• **Brief**
Make a word-for-word copy of the entries below from their first line through the line with "(349, 399) none", and add nothing.

(Saved data entries)
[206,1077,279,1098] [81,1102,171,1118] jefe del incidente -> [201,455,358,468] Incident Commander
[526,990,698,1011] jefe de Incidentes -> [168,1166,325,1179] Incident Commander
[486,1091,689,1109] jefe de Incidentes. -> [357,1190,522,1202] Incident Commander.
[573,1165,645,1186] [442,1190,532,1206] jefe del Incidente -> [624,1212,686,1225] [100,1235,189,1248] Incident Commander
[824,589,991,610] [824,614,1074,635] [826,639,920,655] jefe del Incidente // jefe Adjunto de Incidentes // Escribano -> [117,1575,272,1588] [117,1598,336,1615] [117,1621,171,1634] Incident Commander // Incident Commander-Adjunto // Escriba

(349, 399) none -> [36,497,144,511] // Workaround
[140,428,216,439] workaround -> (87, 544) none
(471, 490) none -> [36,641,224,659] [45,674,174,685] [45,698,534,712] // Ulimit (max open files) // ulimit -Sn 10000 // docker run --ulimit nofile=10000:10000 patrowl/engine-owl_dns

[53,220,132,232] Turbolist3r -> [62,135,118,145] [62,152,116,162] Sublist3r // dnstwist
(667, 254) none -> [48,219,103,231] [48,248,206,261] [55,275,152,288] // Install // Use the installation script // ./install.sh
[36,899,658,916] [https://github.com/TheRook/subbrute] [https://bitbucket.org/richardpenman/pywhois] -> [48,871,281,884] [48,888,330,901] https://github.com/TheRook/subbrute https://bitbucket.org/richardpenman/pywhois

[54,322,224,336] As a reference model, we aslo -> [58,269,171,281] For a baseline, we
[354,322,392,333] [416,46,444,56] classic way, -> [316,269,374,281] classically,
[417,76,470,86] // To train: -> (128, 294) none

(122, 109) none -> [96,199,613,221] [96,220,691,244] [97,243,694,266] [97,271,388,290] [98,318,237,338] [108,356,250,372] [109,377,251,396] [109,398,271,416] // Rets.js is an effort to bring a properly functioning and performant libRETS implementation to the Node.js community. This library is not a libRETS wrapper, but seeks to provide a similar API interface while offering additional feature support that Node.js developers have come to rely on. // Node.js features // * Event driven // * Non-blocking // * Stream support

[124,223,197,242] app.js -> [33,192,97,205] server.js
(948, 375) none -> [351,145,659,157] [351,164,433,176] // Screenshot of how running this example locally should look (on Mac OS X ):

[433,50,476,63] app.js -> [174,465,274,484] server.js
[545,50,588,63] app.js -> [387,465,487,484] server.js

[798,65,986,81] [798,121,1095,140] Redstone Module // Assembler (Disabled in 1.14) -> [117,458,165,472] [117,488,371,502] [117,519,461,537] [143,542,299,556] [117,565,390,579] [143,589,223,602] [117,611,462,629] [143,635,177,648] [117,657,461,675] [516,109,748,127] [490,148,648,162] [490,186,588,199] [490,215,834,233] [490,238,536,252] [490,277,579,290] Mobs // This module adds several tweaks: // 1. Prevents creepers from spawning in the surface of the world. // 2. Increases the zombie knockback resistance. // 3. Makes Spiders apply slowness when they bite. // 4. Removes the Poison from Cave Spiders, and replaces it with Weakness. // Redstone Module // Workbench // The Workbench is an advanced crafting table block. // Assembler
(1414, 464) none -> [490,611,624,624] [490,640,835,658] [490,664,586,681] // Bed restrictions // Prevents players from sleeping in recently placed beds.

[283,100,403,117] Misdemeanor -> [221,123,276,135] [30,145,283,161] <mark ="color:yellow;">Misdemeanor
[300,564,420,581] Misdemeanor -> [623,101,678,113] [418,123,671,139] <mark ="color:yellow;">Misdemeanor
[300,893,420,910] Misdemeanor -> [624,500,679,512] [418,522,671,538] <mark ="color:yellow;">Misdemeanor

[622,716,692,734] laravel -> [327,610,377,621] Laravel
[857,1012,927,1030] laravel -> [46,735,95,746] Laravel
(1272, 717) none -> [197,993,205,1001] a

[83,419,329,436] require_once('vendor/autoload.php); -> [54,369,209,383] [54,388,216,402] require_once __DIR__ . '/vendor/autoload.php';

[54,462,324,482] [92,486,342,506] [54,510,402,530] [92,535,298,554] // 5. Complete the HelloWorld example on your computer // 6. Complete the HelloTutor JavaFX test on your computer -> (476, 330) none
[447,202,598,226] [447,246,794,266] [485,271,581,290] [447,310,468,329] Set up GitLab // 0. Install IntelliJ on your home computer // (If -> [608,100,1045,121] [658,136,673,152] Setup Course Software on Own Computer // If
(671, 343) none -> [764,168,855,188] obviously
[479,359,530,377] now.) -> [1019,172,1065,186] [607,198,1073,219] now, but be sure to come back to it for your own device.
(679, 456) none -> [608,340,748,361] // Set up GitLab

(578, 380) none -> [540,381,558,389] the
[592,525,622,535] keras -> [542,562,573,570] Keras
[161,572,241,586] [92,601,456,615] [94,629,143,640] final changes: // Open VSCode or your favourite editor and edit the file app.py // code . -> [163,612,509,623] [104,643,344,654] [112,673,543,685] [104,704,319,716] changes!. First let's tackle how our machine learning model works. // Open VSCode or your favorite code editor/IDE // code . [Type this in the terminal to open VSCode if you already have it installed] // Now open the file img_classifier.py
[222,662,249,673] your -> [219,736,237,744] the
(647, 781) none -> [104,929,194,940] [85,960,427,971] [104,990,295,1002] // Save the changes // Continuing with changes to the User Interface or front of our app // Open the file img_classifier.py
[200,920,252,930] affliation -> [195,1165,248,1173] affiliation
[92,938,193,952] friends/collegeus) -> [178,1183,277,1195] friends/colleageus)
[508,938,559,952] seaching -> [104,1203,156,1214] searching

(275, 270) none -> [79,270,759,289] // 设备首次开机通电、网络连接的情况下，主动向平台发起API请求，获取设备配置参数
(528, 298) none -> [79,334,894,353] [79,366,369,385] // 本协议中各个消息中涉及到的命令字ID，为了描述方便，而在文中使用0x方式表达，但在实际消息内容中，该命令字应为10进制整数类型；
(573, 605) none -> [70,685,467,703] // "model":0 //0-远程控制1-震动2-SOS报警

• **Exercise output**
[206,1077,279,1098] [81,1102,171,1118] jefe del incidente -> [201,455,358,468] Incident Commander
[526,990,698,1011] jefe de Incidentes -> [168,1166,325,1179] Incident Commander
[486,1091,689,1109] jefe de Incidentes. -> [357,1190,522,1202] Incident Commander.
[573,1165,645,1186] [442,1190,532,1206] jefe del Incidente -> [624,1212,686,1225] [100,1235,189,1248] Incident Commander
[824,589,991,610] [824,614,1074,635] [826,639,920,655] jefe del Incidente // jefe Adjunto de Incidentes // Escribano -> [117,1575,272,1588] [117,1598,336,1615] [117,1621,171,1634] Incident Commander // Incident Commander-Adjunto // Escriba

(349, 399) none -> [36,497,144,511] // Workaround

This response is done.